As an ENFP, HSP, yadda yadda, how many of my ENFP - personality traits stem from repetitive incidents of reinforcement given most frequently when I displayed those traits? How much of it is "superstitious" reinforcement of behavior? How much is something beyond behavioral definition?

Ooh hoo hoo, what a strange sensation...to feel your brain making new neural connections!!! Like little highways of energy flowing through my brain, surges shooting up and back across my giri...mysterious bodies undulating beneath a silken surface...

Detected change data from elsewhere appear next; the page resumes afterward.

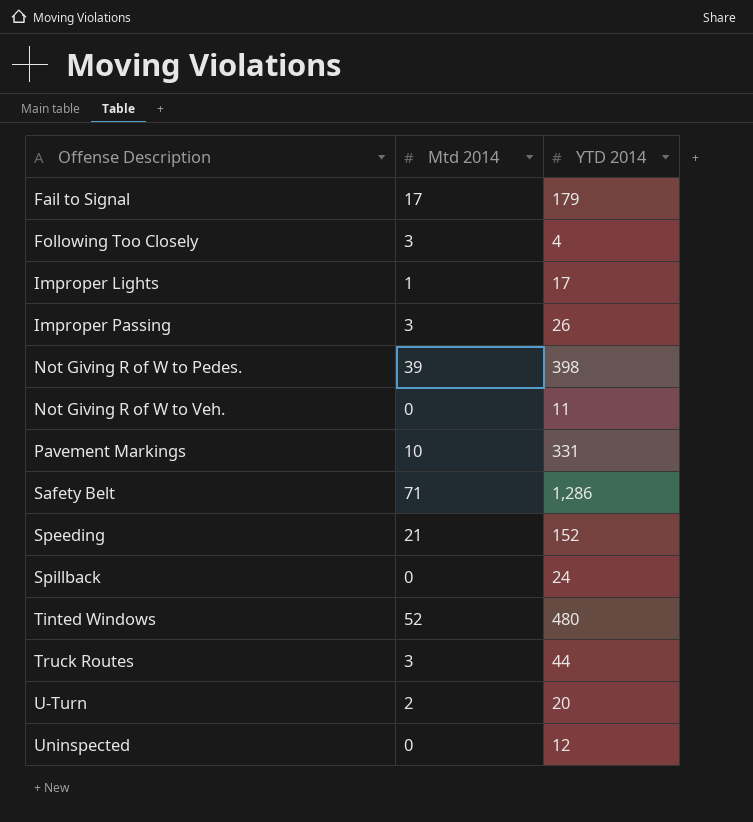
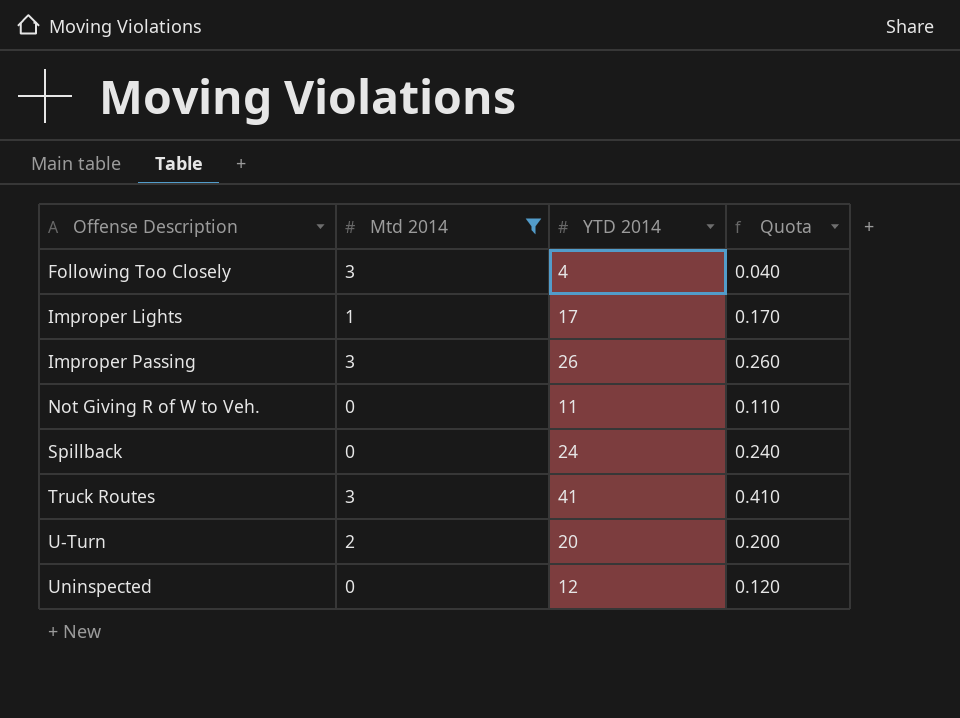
filter: none -> Mtd 2014 <= 3
column Quota | formula: none -> [YTD 2014] * 0.01
Truck Routes | YTD 2014: 44 -> 41

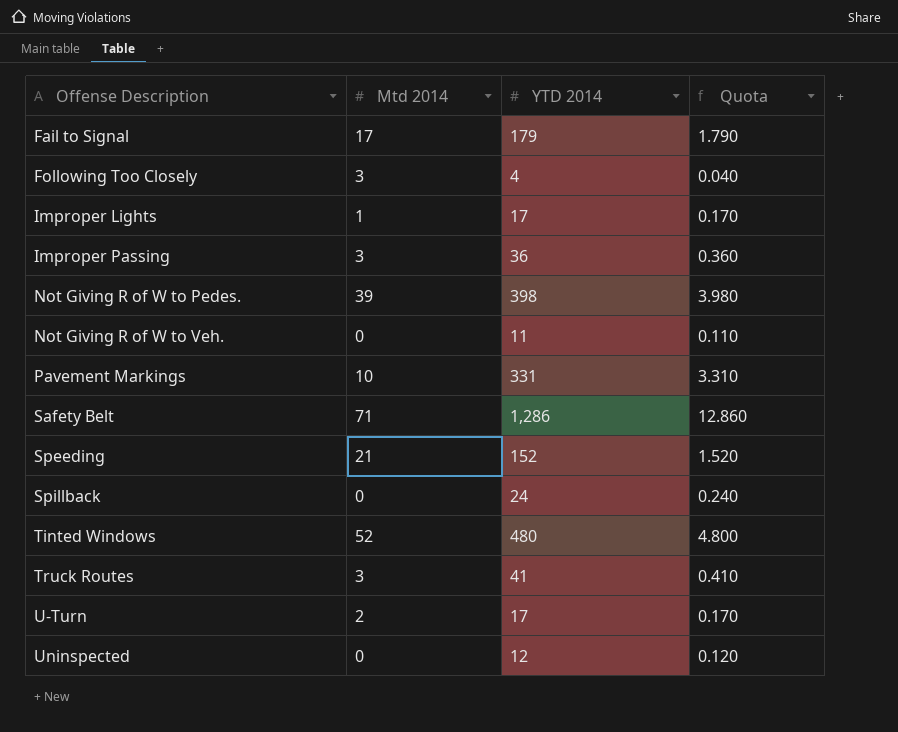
filter: Mtd 2014 <= 3 -> none
Improper Passing | YTD 2014: 26 -> 36
Improper Passing | Quota: 0.260 -> 0.360
U-Turn | YTD 2014: 20 -> 17
U-Turn | Quota: 0.200 -> 0.170

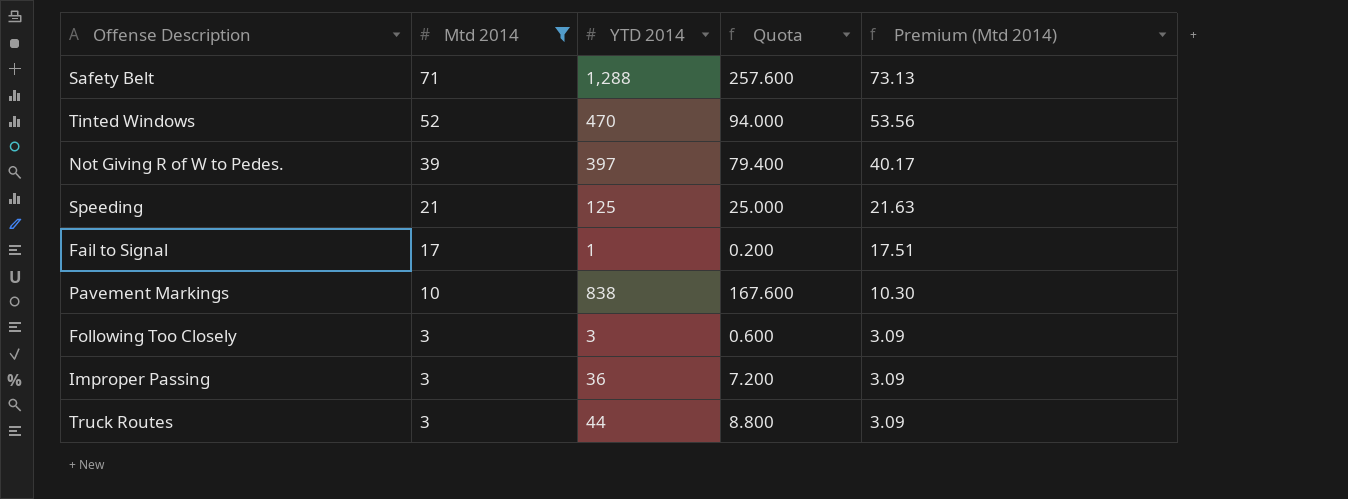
filter: none -> Mtd 2014 >= 3
row order: Offense Description ascending -> Mtd 2014 descending
column Quota | formula: [YTD 2014] * 0.01 -> [YTD 2014] * 0.2
column Premium (Mtd 2014) | formula: none -> [Mtd 2014] * 1.03
Safety Belt | YTD 2014: 1,286 -> 1,288
Tinted Windows | YTD 2014: 480 -> 470
Not Giving R of W to Pedes. | YTD 2014: 398 -> 397
Speeding | YTD 2014: 152 -> 125
Fail to Signal | YTD 2014: 179 -> 1
Pavement Markings | YTD 2014: 331 -> 838
Following Too Closely | YTD 2014: 4 -> 3
Truck Routes | YTD 2014: 41 -> 44

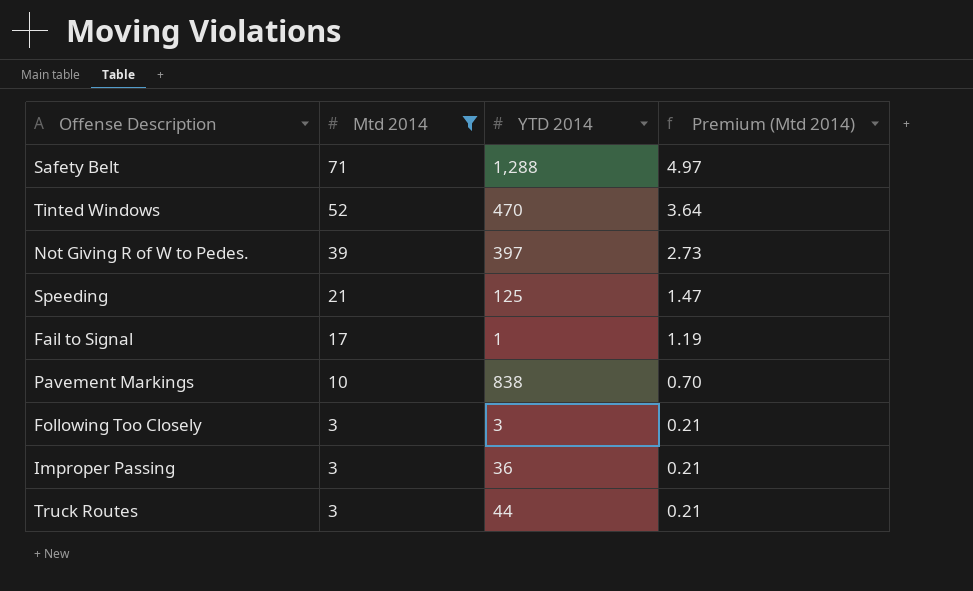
column Quota | formula: [YTD 2014] * 0.2 -> none
column Premium (Mtd 2014) | formula: [Mtd 2014] * 1.03 -> [Mtd 2014] * 0.07

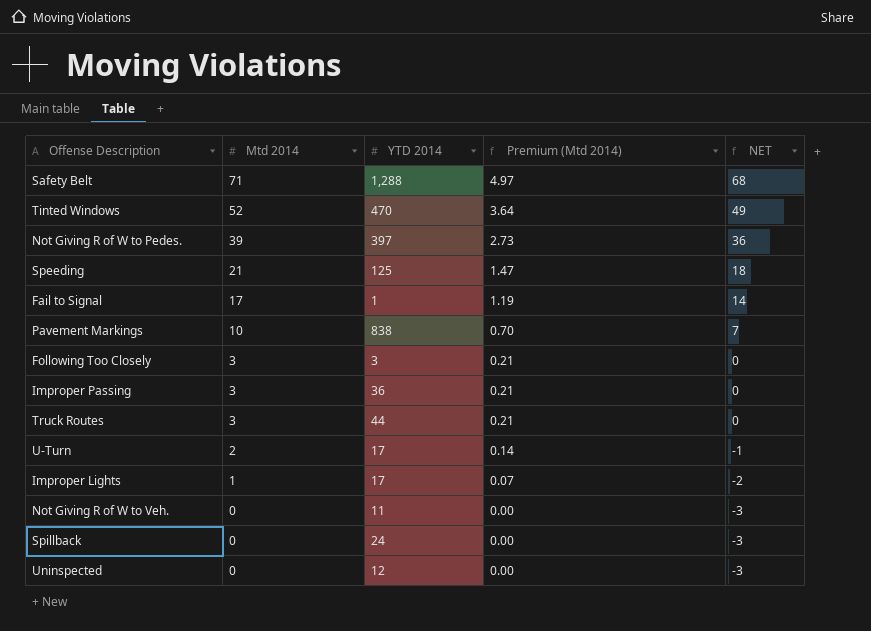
filter: Mtd 2014 >= 3 -> none
column NET | formula: none -> [Mtd 2014] - 3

Is the picture of innocence necessarily the most innocent within? Do I immediately get associated with stupidity? With lack of experience? I can't tell. I'm still unsure how others actually see me. Do I attempt to compensate for my looks by saying smart sounding words? Am I too focused on my looks? Not because I think I'm beautiful, or even that I want to think I'm beautiful... but because I want to know who I am. Every part of me, including the physical side? Do I want that? Should I want that? What is right? All I want to know is what is the truth. Truth. What is? Something must be objective, yes, or why would we even have that concept??? If nothing were objective.... I don't know. Where does that leave me? In a world full of shadows you can't see, upside down, no gravity, no air but no need to breathe,  no thoughts, no feelings, no material, ugh, ugh, ugh, my brain is screaming at me. Too much to even think about!! Terrifying....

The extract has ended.